Find Unread Files

 
Thread Tools Search this Thread
Homework and Emergencies Emergency UNIX and Linux Support Find Unread Files
# 8  
Old 01-12-2014
here u go.

Code:
lastfilename=`cat $HOME/lastfilename.txt`

find * -newer $lastfilename > $HOME/listoffilestoprocess

while read line
do
    ETL_PROCESS.sh $line
    echo $line > $HOME/lastfilename.txt
done < $HOME/listoffilestoprocess

rm -rf $HOME/listoffilestoprocess

# 9  
Old 01-16-2014
Quote:
Originally Posted by Fracker
here u go.

Code:
lastfilename=`cat $HOME/lastfilename.txt`

find * -newer $lastfilename > $HOME/listoffilestoprocess

while read line
do
    ETL_PROCESS.sh $line
    echo $line > $HOME/lastfilename.txt
done < $HOME/listoffilestoprocess

rm -rf $HOME/listoffilestoprocess

This is a good first cut, but there are a couple of problems here:
  1. If there are enough files in the directory, the expansion of * may overflow ARG_MAX limits on your system.
  2. The list returned by find will not be sorted by timestamp, so there is no guarantee that the last file processed by this script will be the newest file.
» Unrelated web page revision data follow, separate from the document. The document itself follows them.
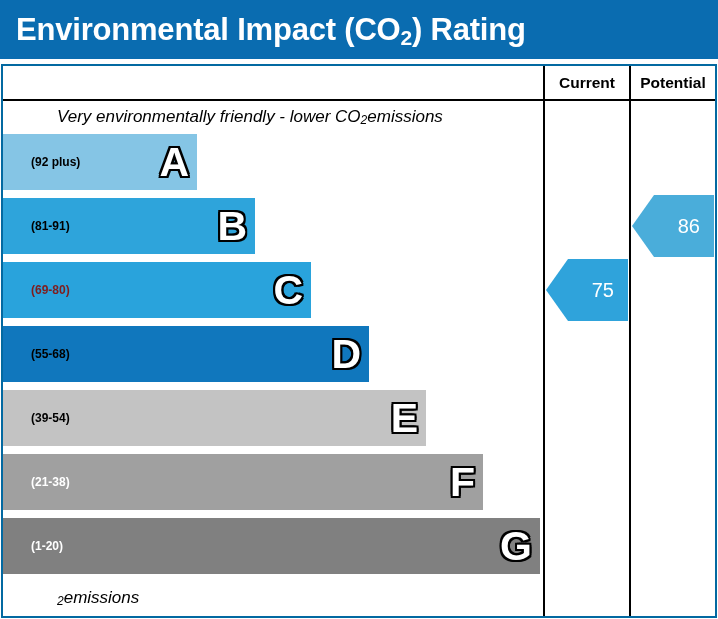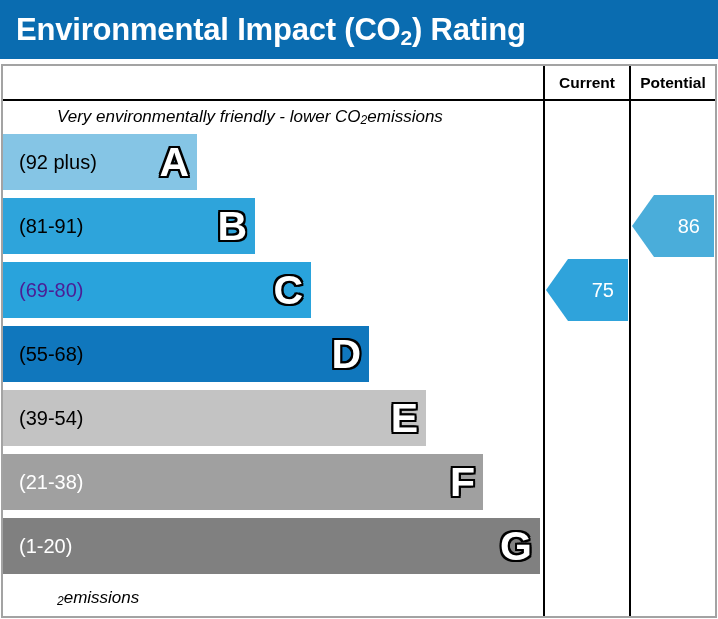--- a/index.html
+++ b/index.html
@@ -45,7 +45,7 @@
     position: absolute;
     left: 1px; top: 64px;
     width: 716px; height: 554px;
-    border: 2px solid #a3a3a3;
+    border: 2px solid #0369a1;
     background: #ffffff;
   }
 

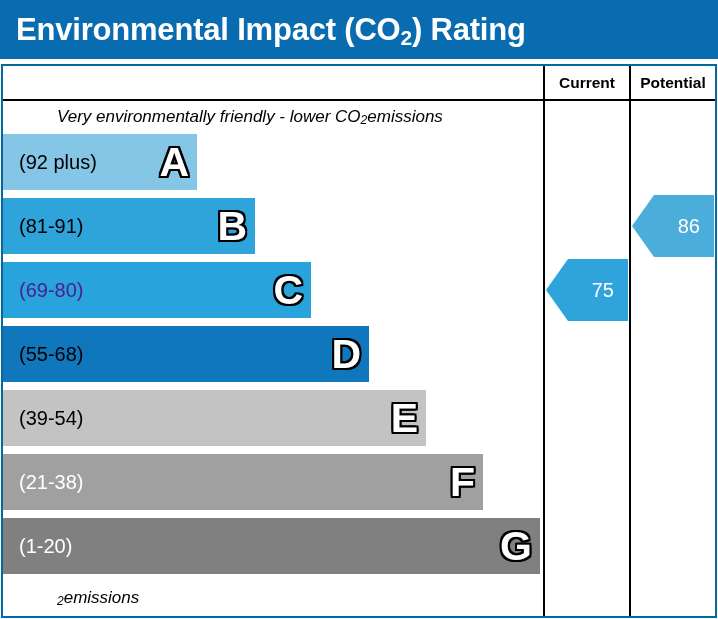--- a/index.html
+++ b/index.html
@@ -119,9 +119,9 @@
     align-items: center;
   }
   .band-range {
-    font-size: 20px;
-    font-weight: normal;
-    margin-left: 16px;
+    font-size: 12px;
+    font-weight: bold;
+    margin-left: 28px;
     white-space: nowrap;
   }
   .band-letter {

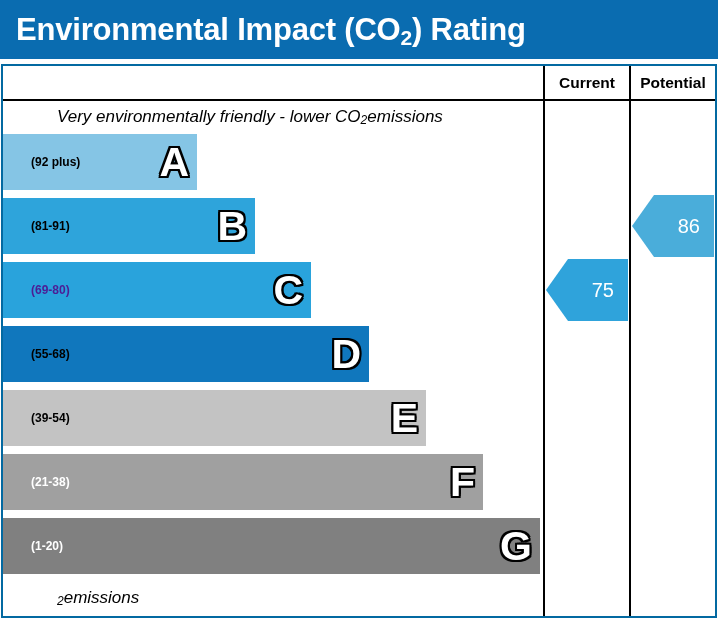--- a/index.html
+++ b/index.html
@@ -191,7 +191,7 @@
           <span class="band-letter">B</span>
         </div>
         <div class="band" style="top: 128px; width: 308px; background: rgb(41, 163, 220);">
-          <span class="band-range" style="color: #4c1d95;">(69-80)</span>
+          <span class="band-range" style="color: #7f1d1d;">(69-80)</span>
           <span class="band-letter">C</span>
         </div>
         <div class="band" style="top: 192px; width: 366px; background: rgb(16, 119, 189);">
If it isn't, the next time you run the script some files will be processed again.
I think the following script will get around those problems:
Code:
#!/bin/ksh
lastfile="$HOME/lastfilename.txt"
if [ -f "$lastfile" ]
then    read -r newest < "$lastfile"
else    newest=""
fi
ls -rt|( 
        if [ -n "$newest" ]
        then    # lastfile was not empty.  Skip over files older than the file
                # named in lastfile.
                while read -r file
                do      if [ "$file" = "$newest" ]
                        then    break
                        fi
                done
        fi
        # Process all files newer than the one previously listed in last file
        # (or all files in the directory if lastfile didn't exist or was empty).
        while read -r file
        do      # Process newer files in order from oldest to newest...
                ETL_PROCESS.sh "$file"
                # The script should abort here if ETL_PROCESS.sh failed...
                # Record the last file processed.
                printf "%s\n" "$file" > "$lastfile"
        done
)

But, if someone edits the last file processed in this directory after more files are added, this script (and the original script) will ignore the new files added after the last time the script ran until the time the file was edited. If that is a concern, the following may be a safer approach:
Code:
#!/bin/ksh
processed="$HOME/processed.txt"
# If the list of already processed files does not exist, create an empty list.
if [ ! -f "$processed" ] 
then    touch "$processed"
fi
ls -rt | grep -vF -f "$processed" | while read -r file
# Process all files newer that haven't already been processed...
do      # Process newer files in order from oldest to newest...
        ETL_PROCESS.sh "$file"
        # This script should skip the next step if ETL_PROCESS.sh failed.
        # Add current file to the list of processed files.
        printf "%s\n" "$file" >> "$processed"
done

It keeps a list of files processed and skips any file in that list when the script is run again later. It doesn't care about timestamps other than the fact that it will hand ETL_PROCESS.sh unprocessed files in order from the oldest to the newest.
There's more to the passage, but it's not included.